En aquel momento, un automóvil que venía de París a toda marcha detúvose en seco ante aquel hacinamiento tumultuoso. Del coche bajaron dos hombres, que pidieron explicaciones. Los dos hombres eran el viejo Norbert y Jaime Cotentin.
Dejamos a éstos con Lavieuville. Gracias a ciertos informes que el honorable mayordomo había podido comunicarles, y sabiendo que Gabriel había dirigido hacia el puente Sully el pequeño automóvil de conducción interior, se habían encaminado rápidamente hacia allá, habían comprobado que el perseguido se había parado en la esquina de la calle del Cardenal Lemoine y del bulevar Saint-Germain ante un garaje que acababa de abrir sus puertas y donde había preguntado por escrito si podían venderle o enseñarle un mapa de carreteras de Seine-et-Oise.
—Estaba mudo, ¿verdad?… Parecía tener mucha prisa ¡Vaya un tipo raro!… El gorro que llevaba sólo dejaba ver la punta de su nariz… Si he de ser franco, parecía que se ocultase… De vez en cuando volvía la cabeza… Por fin vio ese mapa en la pared… Se acercó y lo miró unos momentos… Su dedo siguió la carretera de Conflans, Pontoise y l’Île-Adam… ¡Y se marchó sin dar ni un céntimo de propina!…
Norbert y Jaime, que pensaban tomar un automóvil en aquel garaje, al ver que aún perderían un cuarto de hora, pararon un taxímetro que pasaba, prometieron al chófer una propina fabulosa y salieron de París por Asnières… En Argenteuil volvieron a encontrar huellas de Gabriel y de su auto, así como en Conflans… Luego, entre Conflans y Pontoise, perdieron el rastro… Por lo visto, Gabriel había abandonado la carretera principal. Perdieron un tiempo precioso, más de dos horas, registrando los alrededores. Por fin, cuando desesperaban de todo, volvieron a encontrar la pista y hasta adquirieron la certeza de que no le seguían de lejos, pues por lo visto debía de haber sufrido avería en pleno campo… Y se encontraron en la carretera de Pontoise que Gabriel había enfilado unos veinte minutos antes que ellos…
Al bajar de Pontoise vieron la aglomeración aludida y bajaron del coche con el presentimiento de que iban a oír hablar de Gabriel…
No pasaron muchos minutos sin enterarse de que el perseguido se detuviera allí. La historia del atentado, y, sobre todo, del cuchillo hundido en la espalda del hombre, que no parecía darse cuenta, acabó de confirmarles en su creencia.
—¡Es él! —exclamó Jaime al oído del viejo Norbert—. Como hace tan mal tiempo, Cristina tendría frío y él no se atreverá a quitarse el abrigo por no llamar la atención con su traje. De ahí que quisiera robar la toca. ¡Pobre Cristina! ¡Soy un miserable!…
—¡Sí! —asintió el viejo Norbert—. ¡En marcha!…
Subieron al taxi mientras continuaban las discusiones en torno al suceso, que unos tomaban por lo trágico y otros como tema de risa.

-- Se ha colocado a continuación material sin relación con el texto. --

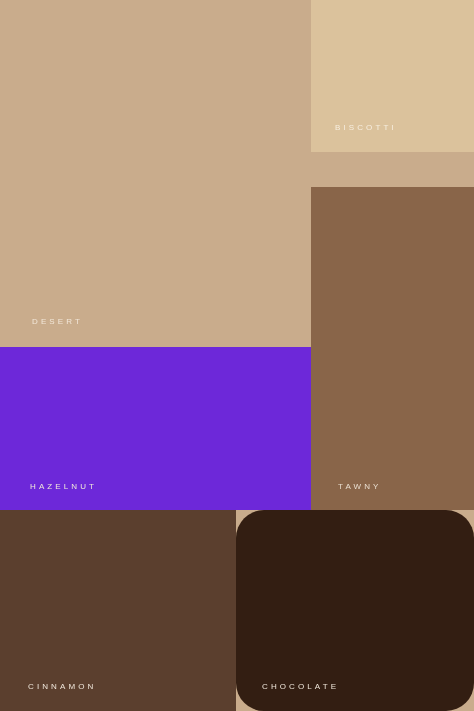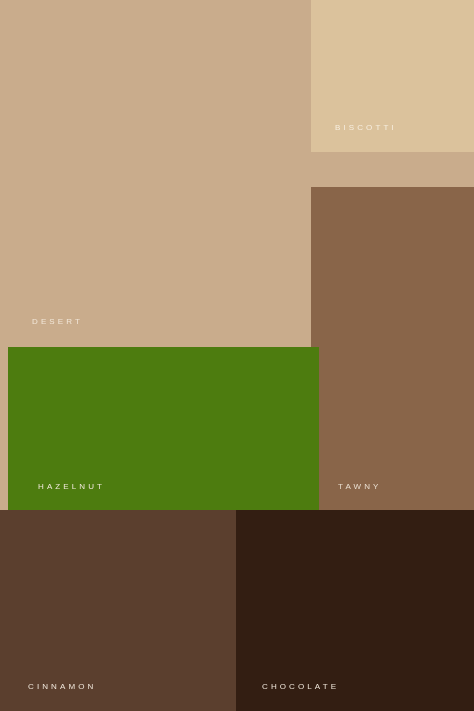--- a/index.html
+++ b/index.html
@@ -36,21 +36,21 @@
     line-height: 1;
     -webkit-font-smoothing: antialiased;
   }
 
   
   #swatch-desert    { left: 0px;   top: 0px;   width: 311px; height: 347px; }
   #swatch-biscotti  { left: 311px; top: 0px;   width: 163px; height: 152px; }
   #swatch-tawny     { left: 311px; top: 187px; width: 163px; height: 323px; }
   #swatch-hazelnut  { left: 0px;   top: 347px; width: 311px; height: 163px; }
   #swatch-cinnamon  { left: 0px;   top: 510px; width: 236px; height: 201px; }
-  #swatch-chocolate { left: 236px; top: 510px; width: 238px; height: 201px; }
+  #swatch-chocolate { left: 236px; top: 510px; width: 238px; height: 201px; border-radius: 28px; }
 
   
   #label-desert    { left: 32px; bottom: 21px; }
   #label-biscotti  { left: 24px; bottom: 20px; }
   #label-tawny     { left: 27px; bottom: 19px; }
   #label-hazelnut  { left: 30px; bottom: 19px; }
   #label-cinnamon  { left: 28px; bottom: 20px; }
   #label-chocolate { left: 26px; bottom: 20px; }
 </style>
 </head>
@@ -63,21 +63,21 @@
   </div>
 
   <div class="swatch" id="swatch-biscotti" style="background-color: rgb(219, 194, 156);">
     <span class="swatch-label" id="label-biscotti" style="color: rgb(247, 238, 223);">BISCOTTI</span>
   </div>
 
   <div class="swatch" id="swatch-tawny" style="background-color: rgb(137, 101, 73);">
     <span class="swatch-label" id="label-tawny" style="color: rgb(234, 223, 209); text-align: center;">TAWNY</span>
   </div>
 
-  <div class="swatch" id="swatch-hazelnut" style="background-color: #4d7c0f; margin-left: 8px;">
+  <div class="swatch" id="swatch-hazelnut" style="background-color: #6d28d9;">
     <span class="swatch-label" id="label-hazelnut" style="color: rgb(240, 232, 218);">HAZELNUT</span>
   </div>
 
   <div class="swatch" id="swatch-cinnamon" style="background-color: rgb(91, 63, 46);">
     <span class="swatch-label" id="label-cinnamon" style="color: rgb(239, 230, 218);">CINNAMON</span>
   </div>
 
   <div class="swatch" id="swatch-chocolate" style="background-color: rgb(51, 30, 18);">
     <span class="swatch-label" id="label-chocolate" style="color: rgb(239, 230, 218);">CHOCOLATE</span>
   </div>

Cuando reanudaban la marcha, oyeron que Canard, en su tono jocoso, gritaba al figonero:
—¡Otra vez, Flottard, arranca el cuchillo cuando lo claves!… Además, ¿no ves que tu cliente tendrá dificultades para quitarse el abrigo?…

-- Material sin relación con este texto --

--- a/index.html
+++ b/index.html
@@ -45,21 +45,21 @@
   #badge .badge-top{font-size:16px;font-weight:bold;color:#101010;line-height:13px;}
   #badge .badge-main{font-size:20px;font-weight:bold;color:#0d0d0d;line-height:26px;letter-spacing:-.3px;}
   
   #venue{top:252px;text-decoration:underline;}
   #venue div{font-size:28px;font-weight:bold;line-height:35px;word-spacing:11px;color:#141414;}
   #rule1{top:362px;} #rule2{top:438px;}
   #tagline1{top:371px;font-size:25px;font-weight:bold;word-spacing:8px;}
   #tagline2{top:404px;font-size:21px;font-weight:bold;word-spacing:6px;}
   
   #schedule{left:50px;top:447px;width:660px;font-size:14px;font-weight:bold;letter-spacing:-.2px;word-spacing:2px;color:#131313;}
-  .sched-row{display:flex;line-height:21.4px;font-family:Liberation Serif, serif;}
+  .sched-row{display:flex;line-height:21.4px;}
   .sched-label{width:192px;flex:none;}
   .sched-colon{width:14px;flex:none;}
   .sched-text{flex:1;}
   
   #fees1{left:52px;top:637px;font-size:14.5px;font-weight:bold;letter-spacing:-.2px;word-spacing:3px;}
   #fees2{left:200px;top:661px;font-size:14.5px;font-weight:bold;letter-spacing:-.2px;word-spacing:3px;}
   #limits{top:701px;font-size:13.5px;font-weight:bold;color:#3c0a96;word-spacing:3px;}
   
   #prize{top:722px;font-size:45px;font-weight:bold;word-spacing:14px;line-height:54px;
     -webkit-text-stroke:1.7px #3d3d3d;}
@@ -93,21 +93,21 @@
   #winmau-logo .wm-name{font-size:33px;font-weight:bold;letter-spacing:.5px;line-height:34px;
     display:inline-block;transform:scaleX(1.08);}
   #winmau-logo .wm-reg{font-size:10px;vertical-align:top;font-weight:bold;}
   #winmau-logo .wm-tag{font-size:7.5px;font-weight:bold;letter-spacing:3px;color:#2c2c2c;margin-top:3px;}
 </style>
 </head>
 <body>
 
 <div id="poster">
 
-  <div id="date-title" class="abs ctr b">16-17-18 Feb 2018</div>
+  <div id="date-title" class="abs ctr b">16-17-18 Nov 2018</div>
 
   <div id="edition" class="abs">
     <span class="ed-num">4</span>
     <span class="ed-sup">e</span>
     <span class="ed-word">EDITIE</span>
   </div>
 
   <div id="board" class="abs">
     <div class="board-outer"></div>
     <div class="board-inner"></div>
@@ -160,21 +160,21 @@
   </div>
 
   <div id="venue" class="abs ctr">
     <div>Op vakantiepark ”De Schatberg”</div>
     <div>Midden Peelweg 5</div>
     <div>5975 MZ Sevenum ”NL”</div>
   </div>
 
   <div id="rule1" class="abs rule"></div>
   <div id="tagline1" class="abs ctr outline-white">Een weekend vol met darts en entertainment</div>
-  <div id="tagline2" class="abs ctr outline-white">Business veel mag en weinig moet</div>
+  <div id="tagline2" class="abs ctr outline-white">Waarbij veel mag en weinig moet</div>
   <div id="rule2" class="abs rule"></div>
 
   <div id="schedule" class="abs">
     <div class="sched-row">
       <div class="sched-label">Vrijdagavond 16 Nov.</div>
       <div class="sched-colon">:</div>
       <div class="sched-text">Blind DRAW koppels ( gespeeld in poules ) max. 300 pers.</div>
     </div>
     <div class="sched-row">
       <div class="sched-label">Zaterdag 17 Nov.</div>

Norbert y Jaime esperaban dar con Gabriel entre Pontoise y l’Île-Adam. Pero el pequeño automóvil no había sido visto por allí. Así es que tuvieron que dar media vuelta y tomar el camino a lo largo del rio Viosne. Tampoco por allí encontraron rastro alguno. Ni por allí ni por ninguna parte.
No vamos a detallar la serie de inútiles rebuscas a que se entregaron en días sucesivos, ni el lamentable estado de espíritu en que se encontraban. Esto pronto lo veremos.
Acababan de entrar, abatidos por la desesperación, en la tienda de la calle del Santísimo Sacramento, cuando los muchachos comenzaron a correr voceando los diarios de la noche. Gritaban:
¡Continúan los crímenes de Corbilléres! ¡Dos nuevas víctimas!